▶ _Instructions for the task_
If a line in the data contains "background", copy it out.

▶ _Raw data_
┌──
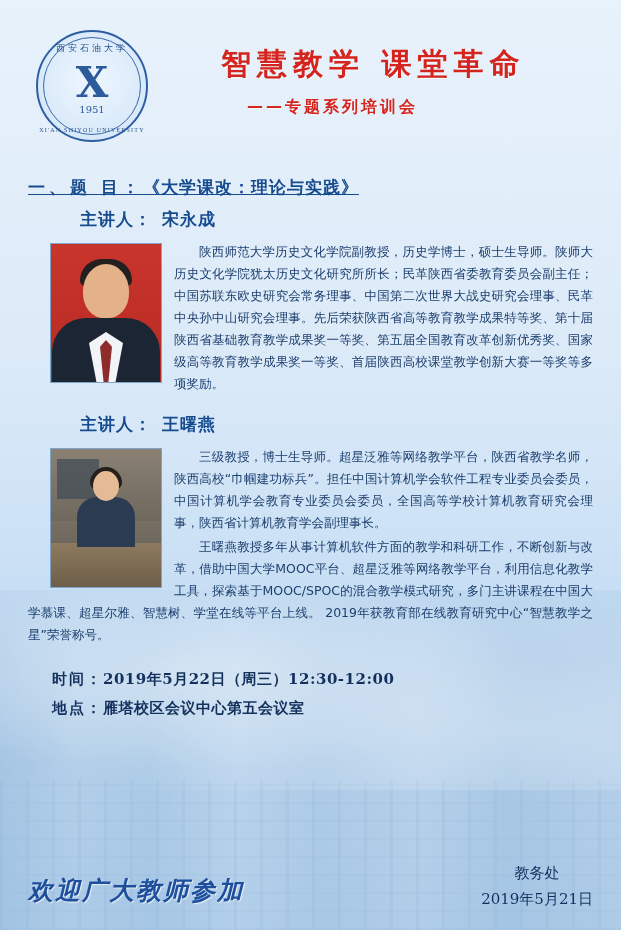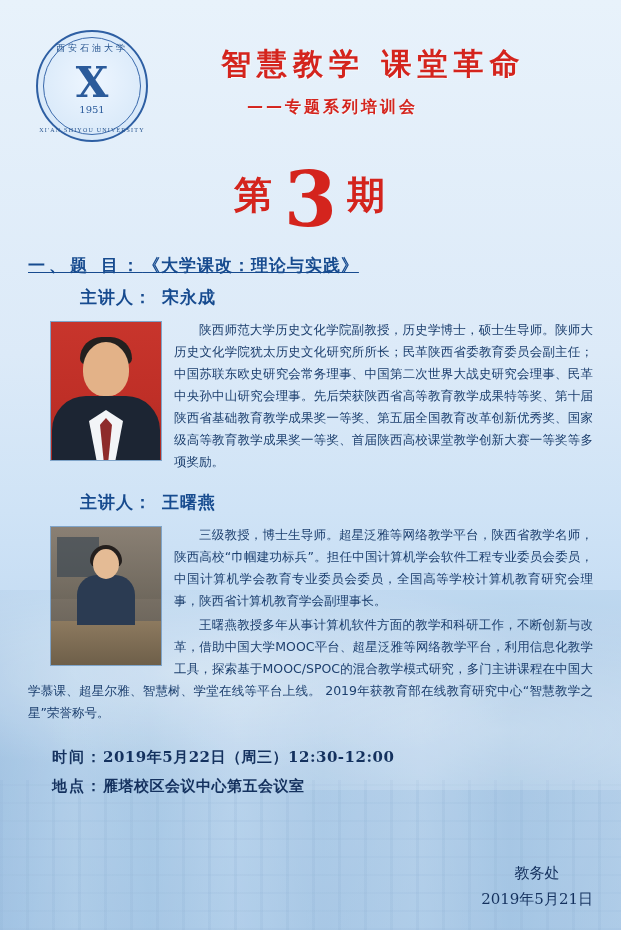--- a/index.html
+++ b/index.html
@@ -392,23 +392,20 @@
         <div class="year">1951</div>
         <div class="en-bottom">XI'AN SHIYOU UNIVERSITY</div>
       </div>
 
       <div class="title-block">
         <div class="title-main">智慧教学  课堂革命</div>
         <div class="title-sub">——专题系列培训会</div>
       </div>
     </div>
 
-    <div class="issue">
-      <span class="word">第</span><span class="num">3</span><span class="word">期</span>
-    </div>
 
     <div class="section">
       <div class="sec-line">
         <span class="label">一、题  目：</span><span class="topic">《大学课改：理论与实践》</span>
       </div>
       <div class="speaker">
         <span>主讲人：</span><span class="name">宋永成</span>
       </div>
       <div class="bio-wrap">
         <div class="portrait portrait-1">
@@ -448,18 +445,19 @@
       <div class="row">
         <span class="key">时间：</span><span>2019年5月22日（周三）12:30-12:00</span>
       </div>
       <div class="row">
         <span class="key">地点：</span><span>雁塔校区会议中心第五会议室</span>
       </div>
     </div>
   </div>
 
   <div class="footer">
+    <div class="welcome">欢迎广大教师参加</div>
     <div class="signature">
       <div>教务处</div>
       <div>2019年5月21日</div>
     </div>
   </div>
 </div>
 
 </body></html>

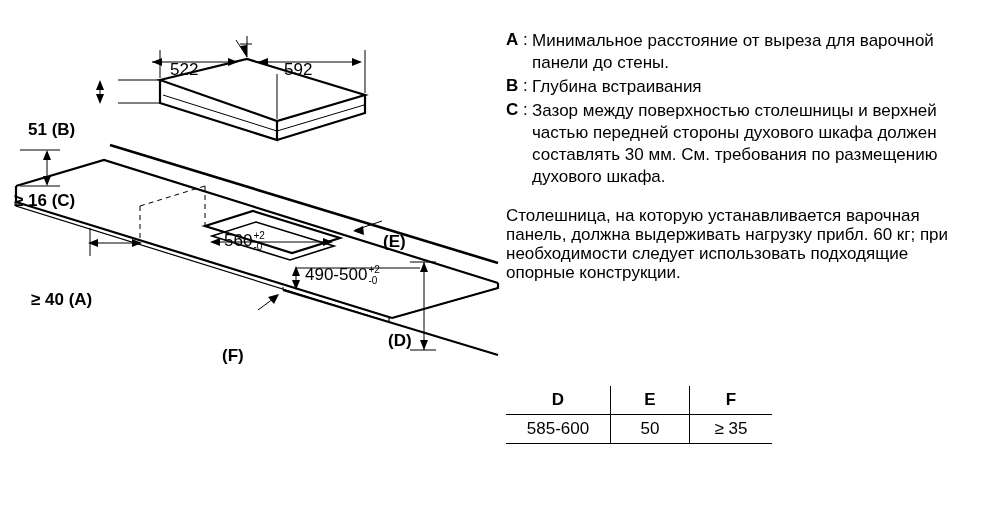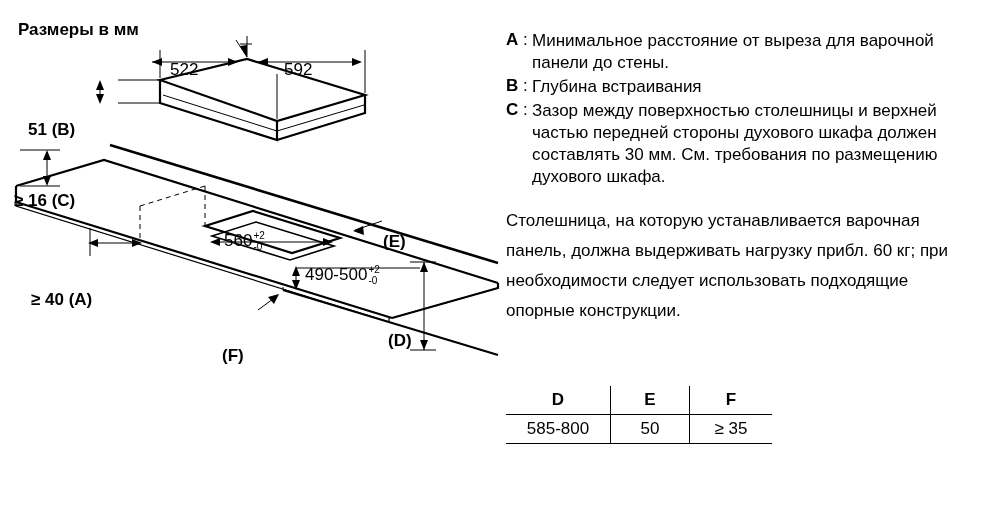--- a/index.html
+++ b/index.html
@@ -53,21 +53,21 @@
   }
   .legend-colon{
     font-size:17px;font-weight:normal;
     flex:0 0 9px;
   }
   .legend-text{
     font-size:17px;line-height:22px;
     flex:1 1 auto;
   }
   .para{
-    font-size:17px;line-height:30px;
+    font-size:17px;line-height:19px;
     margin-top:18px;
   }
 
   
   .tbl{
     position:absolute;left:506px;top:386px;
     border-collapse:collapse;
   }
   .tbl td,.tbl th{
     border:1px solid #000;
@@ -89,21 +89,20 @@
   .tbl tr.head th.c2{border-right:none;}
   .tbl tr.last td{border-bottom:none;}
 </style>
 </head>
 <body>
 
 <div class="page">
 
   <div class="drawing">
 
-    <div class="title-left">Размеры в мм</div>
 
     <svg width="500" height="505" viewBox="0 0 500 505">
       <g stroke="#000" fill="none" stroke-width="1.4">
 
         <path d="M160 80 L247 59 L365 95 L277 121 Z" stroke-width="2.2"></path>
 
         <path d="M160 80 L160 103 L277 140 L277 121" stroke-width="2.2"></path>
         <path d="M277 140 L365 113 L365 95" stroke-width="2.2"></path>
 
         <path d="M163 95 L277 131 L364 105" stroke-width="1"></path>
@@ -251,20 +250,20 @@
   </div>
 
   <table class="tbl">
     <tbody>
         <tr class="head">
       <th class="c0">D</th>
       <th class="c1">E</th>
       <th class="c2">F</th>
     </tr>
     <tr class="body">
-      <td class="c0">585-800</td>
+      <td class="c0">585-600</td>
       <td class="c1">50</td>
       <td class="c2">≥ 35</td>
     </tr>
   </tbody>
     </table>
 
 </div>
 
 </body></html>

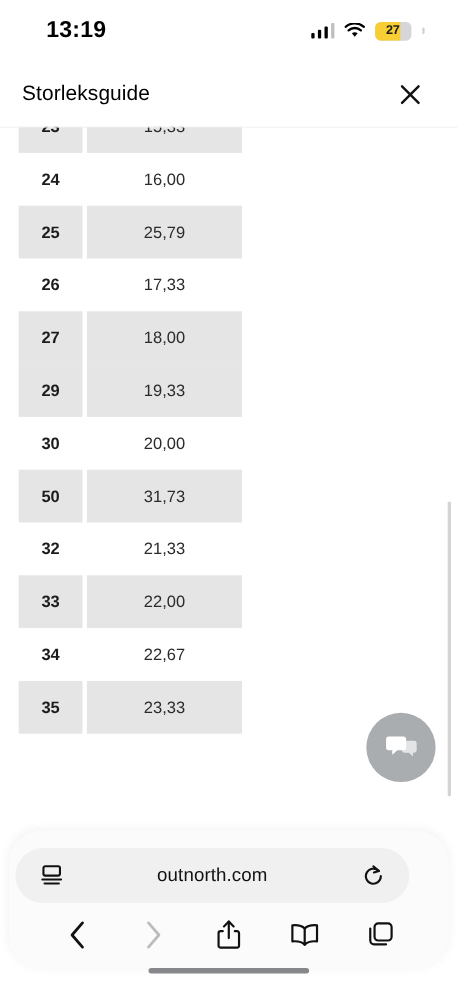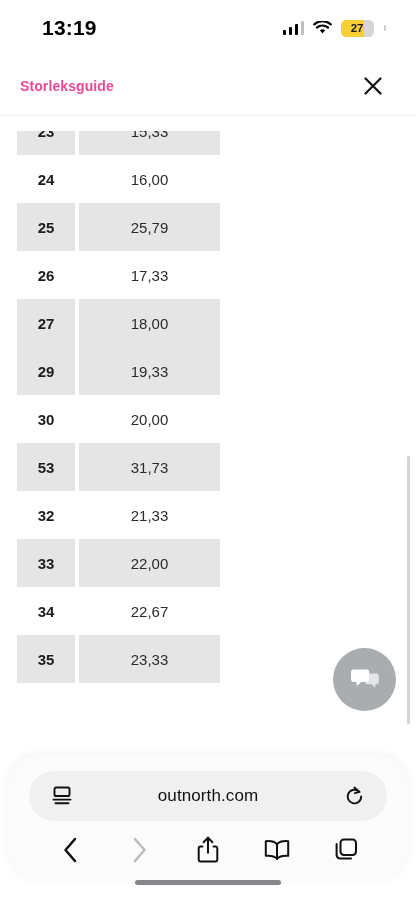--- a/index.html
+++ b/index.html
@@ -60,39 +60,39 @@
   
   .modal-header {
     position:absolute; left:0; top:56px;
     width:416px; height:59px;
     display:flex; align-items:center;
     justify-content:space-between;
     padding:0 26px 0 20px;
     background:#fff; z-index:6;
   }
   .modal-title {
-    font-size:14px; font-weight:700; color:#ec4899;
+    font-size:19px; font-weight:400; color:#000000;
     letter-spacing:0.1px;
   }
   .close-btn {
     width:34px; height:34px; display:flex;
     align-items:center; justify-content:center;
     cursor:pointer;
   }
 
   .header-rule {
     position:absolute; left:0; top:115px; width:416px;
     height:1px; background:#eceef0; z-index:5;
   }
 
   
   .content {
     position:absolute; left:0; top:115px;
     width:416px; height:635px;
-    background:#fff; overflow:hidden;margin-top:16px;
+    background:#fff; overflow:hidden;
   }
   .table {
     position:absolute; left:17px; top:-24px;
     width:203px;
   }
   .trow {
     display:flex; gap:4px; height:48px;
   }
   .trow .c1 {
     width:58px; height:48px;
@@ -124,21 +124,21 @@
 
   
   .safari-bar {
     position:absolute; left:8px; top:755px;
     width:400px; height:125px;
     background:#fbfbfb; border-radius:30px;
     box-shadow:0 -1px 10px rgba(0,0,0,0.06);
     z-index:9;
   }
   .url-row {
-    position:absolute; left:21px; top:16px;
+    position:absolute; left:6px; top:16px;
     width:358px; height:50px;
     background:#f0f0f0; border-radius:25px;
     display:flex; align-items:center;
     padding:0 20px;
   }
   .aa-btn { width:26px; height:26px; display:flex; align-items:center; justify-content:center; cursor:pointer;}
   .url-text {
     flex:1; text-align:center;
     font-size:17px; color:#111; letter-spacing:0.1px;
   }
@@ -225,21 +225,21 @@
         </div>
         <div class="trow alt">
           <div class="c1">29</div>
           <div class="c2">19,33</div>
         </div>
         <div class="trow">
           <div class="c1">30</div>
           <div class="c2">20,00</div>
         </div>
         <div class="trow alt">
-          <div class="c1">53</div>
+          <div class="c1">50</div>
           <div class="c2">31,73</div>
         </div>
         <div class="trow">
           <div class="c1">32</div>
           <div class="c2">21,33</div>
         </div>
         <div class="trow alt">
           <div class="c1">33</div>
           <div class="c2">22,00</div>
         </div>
└──
▶ _Response_
     background:#fff; z-index:6;
     height:1px; background:#eceef0; z-index:5;
-    background:#fff; overflow:hidden;margin-top:16px;
+    background:#fff; overflow:hidden;
     background:#fbfbfb; border-radius:30px;
     background:#f0f0f0; border-radius:25px;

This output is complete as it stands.